In primary school we learn that metaphors are a linguistic tool for comparison, but theoretical work on the topic tells us that metaphor can be much more. Reddy and Lakoff describe metaphor not as an issue of language, or how we speak, but as an issue of conception, meaning how we think (2–4). This contemporary theory of the conceptual metaphor asserts that metaphor has the power to deepen, and even to create understanding. The thoughtful use of metaphor offers an enticing tool to overcome some of the communication challenges physicians experience in day-to-day teaching (5). The power of metaphor in medical communication lies in its ability to transform abstract concepts into concrete, relatable experiences. When a medical trainee grapples with a challenging topic, the right metaphor can illuminate the path to understanding. We assert that the use of metaphor in medical teaching has a particular role in the creation of shared understanding to elucidate reflection and improve communication around complex and difficult topics.
While our focus is on the pedagogical utility of metaphor, we acknowledge a robust critical tradition examining how metaphors can skew understanding and reinforce problematic cultural norms (6–8). For instance, the pervasive “war” metaphor in medicine (7) can frame patients as battlegrounds and foster an adversarial relationship with disease. Similarly, Martin’s (6) seminal work reveals how gendered metaphors in biology can shape our very understanding of scientific processes. A mindful educator must therefore select metaphors not only for their explanatory power but also with an awareness of the implicit, and potentially limiting, conceptual baggage they carry (6, 9, 10).
The use of metaphors in medical communication draws from established principles in cognitive psychology, educational theory, and narrative medicine (11). Research demonstrates that metaphorical thinking engages multiple learning pathways, enhancing both understanding and retention (12, 13). The narrative medicine approach provides robust support for using storytelling and metaphor in medical practice, showing that medical knowledge is often best conveyed through relatable narratives (14, 15). Adult learning theory further supports this approach, emphasizing that adults learn best when new information connects to life experience and immediate relevance (16). This theoretical foundation applies equally to patient education and medical training, providing a unified framework for the dual application of metaphorical communication.

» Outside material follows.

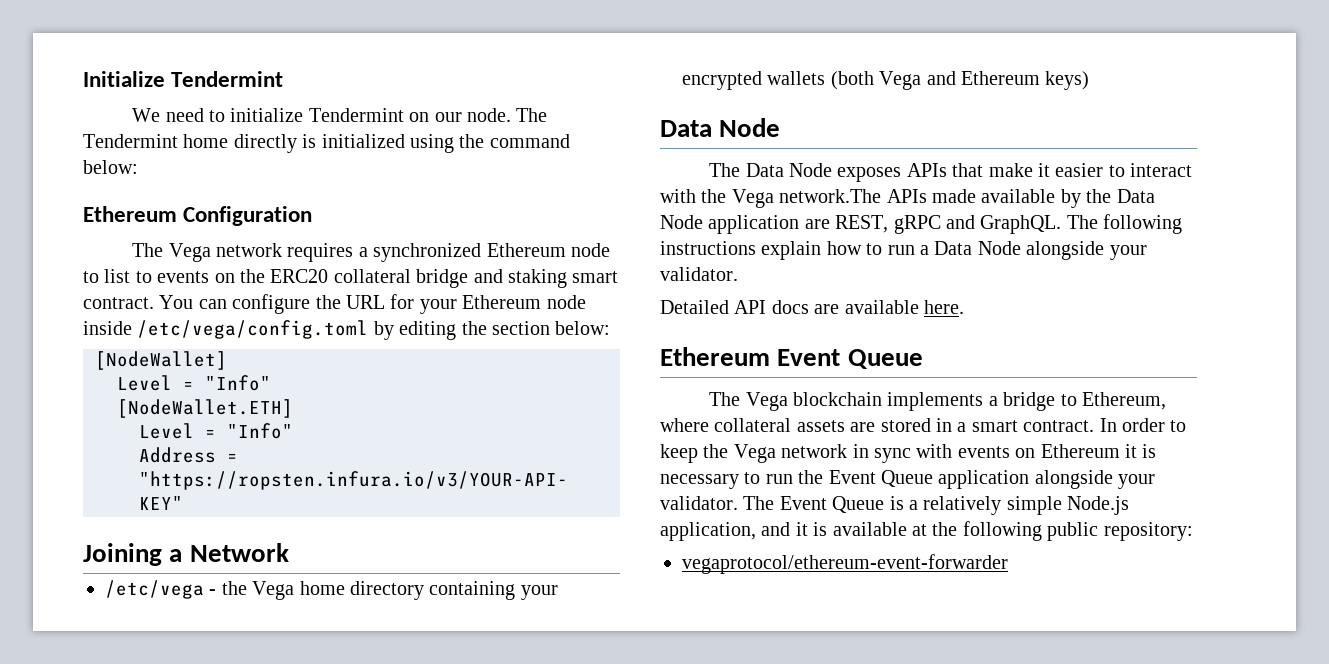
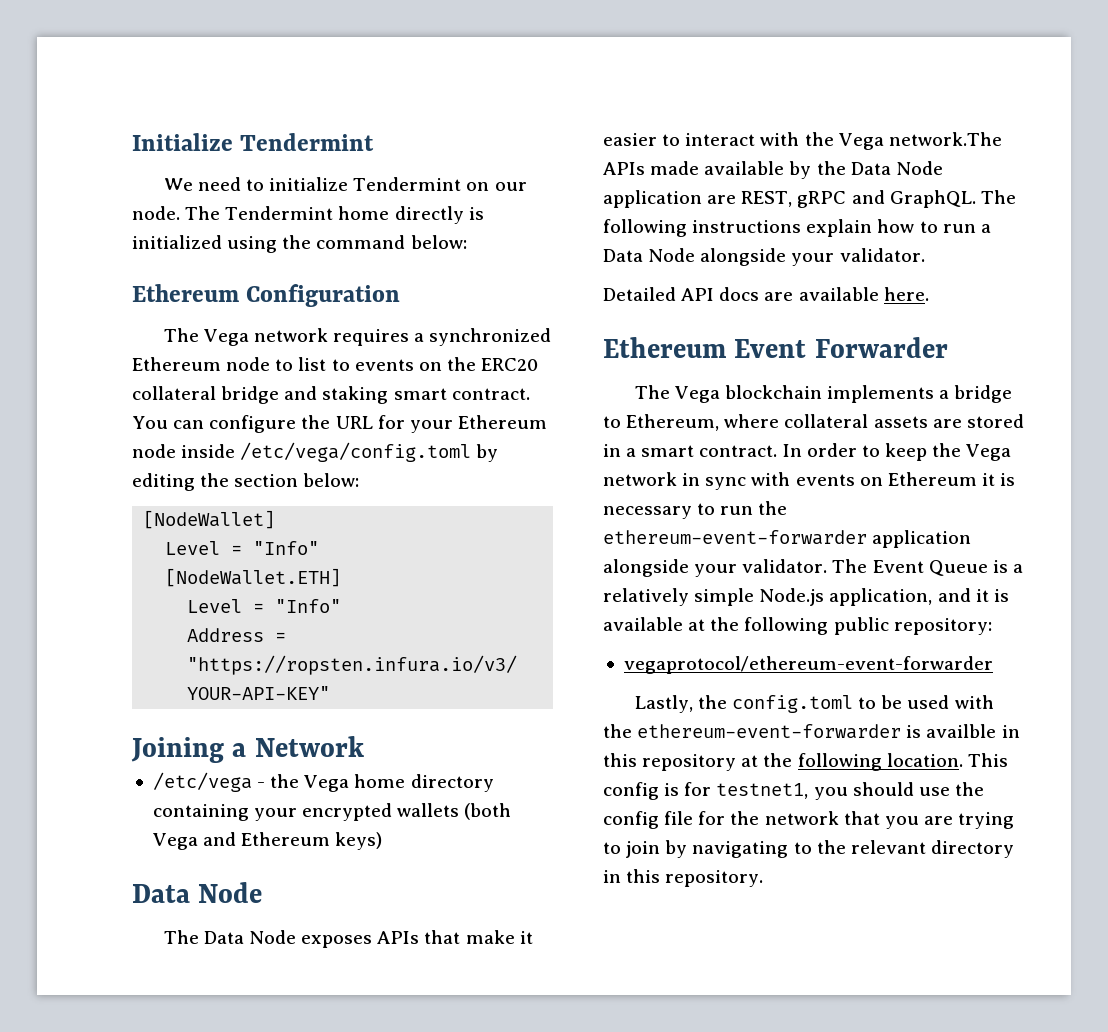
- Ethereum Event Queue
+ Ethereum Event Forwarder
- In order to keep the Vega network in sync with events on Ethereum it is necessary to run the Event Queue application alongside your validator.
+ In order to keep the Vega network in sync with events on Ethereum it is necessary to run the ethereum-event-forwarder application alongside your validator.
+ Lastly, the config.toml to be used with the ethereum-event-forwarder is availble in this repository at the following location. This config is for testnet1, you should use the config file for the network that you are trying to join by navigating to the relevant directory in this repository.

Colston argues that the creation of a cognitive duality using metaphor may be a hard-wired human trait, making metaphor the ideal way to share complex meaning across multiple domains (17). Bleakley’s book Thinking With Metaphors In Medicine explores the rise, fall, and rise again of metaphor in medicine. This was initially as an element of natural descriptive language, then discarded as imprecise and potentially harmful. A current renaissance of metaphor, however, argues it plays a vital role to make sense of emergent complexity in addition to addressing the challenges inherent in medical communication. In his chapter on the use of metaphor in medical education, Bleakley explores the potential role of metaphor in teaching clinical reasoning, ambiguity, and in exploring complex topics (18).
Used within medical education, metaphor also presents specific challenges that physicians should consider. Metaphors are contextual and the use of metaphors in intercultural, intergenerational, and interfaith conversations increases the chance of a missed metaphor. Additionally, neurodivergent individuals may process and understand metaphors differently than neurotypical individuals. In this paper, we will present a series of vignettes illustrating three practical uses of metaphor in medical education: (i) teaching clinical reasoning, (ii) opening up difficult conversations, and (iii) discussing professional identity formation. We also present a vignette of a missed metaphor, and a mnemonic, “SAFE,” describing an approach for medical educators to recognize and respond when a metaphor fails to deliver the appropriate message.
2 Part 1. Metaphor as a tool to teach clinical reasoning
Vignette: Dr. Alcott is an experienced family doctor working with a medical student, Meg. Meg has just seen a young patient who has booked a follow up visit to discuss panic attacks. Among other symptoms, the patient described having an unusual feeling in the chest during panic attacks. Meg has recently completed her cardiology rotation and knows that chest pain is a potentially dangerous symptom and proposes a full cardiac workup as a next step. Dr. Alcott wants to teach Meg about understanding symptoms in terms of the overall context of the patient and uses a metaphor to open the conversation: “A beeping smoke alarm means one thing if you are burning toast in the kitchen, and something entirely different if the alarm sounds in the middle of the night. In the first case, you wave a towel at it. In the second, you get out of the house and call the fire department. The beep is the same, but your response depends on the context.”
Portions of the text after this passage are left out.